If it looks like I’ve been speed-knitting my Shakerag Top, bear in mind that last week, I travelled across the entire continent of North America, spent three glorious days sittin’ ’n’ knittin’ at the Knitting with Company retreat on Bainbridge Island, Washington (which included two ferry rides) and then flew back to New York, knitting the whole way.
This project has been a much-needed reminder of the Principle of Project Fidelity:
Time devoted exclusively to knitting one project = quick completion of that project.

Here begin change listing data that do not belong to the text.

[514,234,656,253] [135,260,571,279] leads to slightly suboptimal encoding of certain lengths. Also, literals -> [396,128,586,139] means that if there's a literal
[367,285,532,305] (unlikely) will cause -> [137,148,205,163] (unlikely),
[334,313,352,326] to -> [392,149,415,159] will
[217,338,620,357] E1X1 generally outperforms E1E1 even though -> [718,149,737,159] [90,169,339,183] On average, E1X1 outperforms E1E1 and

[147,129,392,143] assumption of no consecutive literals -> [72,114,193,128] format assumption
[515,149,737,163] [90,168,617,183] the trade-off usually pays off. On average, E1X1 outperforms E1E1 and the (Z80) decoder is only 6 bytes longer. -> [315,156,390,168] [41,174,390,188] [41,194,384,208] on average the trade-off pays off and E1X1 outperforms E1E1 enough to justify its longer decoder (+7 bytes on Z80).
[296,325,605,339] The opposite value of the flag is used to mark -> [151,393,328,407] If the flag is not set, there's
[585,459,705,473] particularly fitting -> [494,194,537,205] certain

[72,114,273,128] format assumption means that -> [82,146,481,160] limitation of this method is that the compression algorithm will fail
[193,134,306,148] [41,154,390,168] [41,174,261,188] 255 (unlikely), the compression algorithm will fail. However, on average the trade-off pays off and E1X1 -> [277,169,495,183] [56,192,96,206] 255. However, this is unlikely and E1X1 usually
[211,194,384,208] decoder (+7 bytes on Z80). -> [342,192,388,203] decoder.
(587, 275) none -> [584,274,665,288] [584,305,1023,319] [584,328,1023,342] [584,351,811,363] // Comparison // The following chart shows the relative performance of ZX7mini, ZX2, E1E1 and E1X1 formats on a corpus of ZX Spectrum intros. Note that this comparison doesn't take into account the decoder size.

Whenever you see a knitter making what seems like miraculously fast progress, it almost always means that they are spending more time knitting on a single project, not that they are knitting faster than an ordinary mortal. (Well, except in the case of Wendy Johnson. Even if we assume that Wendy spends zero time staring at Twitter on her phone, preparing snacks, or petting her cat, I cannot account for how quickly she racks up the FOs. Also: she definitely pets the cat. The cat seems exceedingly well petted.)
I’m taking off on another long trip tomorrow, meeting up with Most Moisturized Mom in France, where she is visiting our old friends there for the first time. With dozens of hours of flying, sightseeing and mom-chatting ahead of me, I’m going to try this Project Fidelity thing again.
First, I’ll motor through on the remainder of my Shakerag Top.
Missing: the mossy stumps and dappled light of Bainbridge Island.
Right now, I’m working the back, about an inch into the 7 inches of sleeve opening. Next up (spoiler alert): the front. With the minimal neck and shoulder shaping of this top, I’m getting close.
Kay’s Tips for Lazy Knitters
The striped body of the Shakerag Top is knitted in the round to a length of 12 inches, for all sizes, then split into the front and back, which are worked back and forth. As I got within range of 12 inches, the tape measure was all the way down in the bottom of my knitting bag. Whatever could I do to solve this problem?
I looked at the photo in the book, counted the stripes up to the armhole shaping on the sample, and stopped when I had that many stripes on mine. (I look forward to your letters.)
Liz at the MDK Home Office in Nashville has just sent me the skeins we used in our shop photographs of the Albers Shawl Kit.
Waste not, want not.
I’m pretty sure that in a week’s time, I’ll have polished off my very own Albers Shawl.
Stop laughing. It could happen!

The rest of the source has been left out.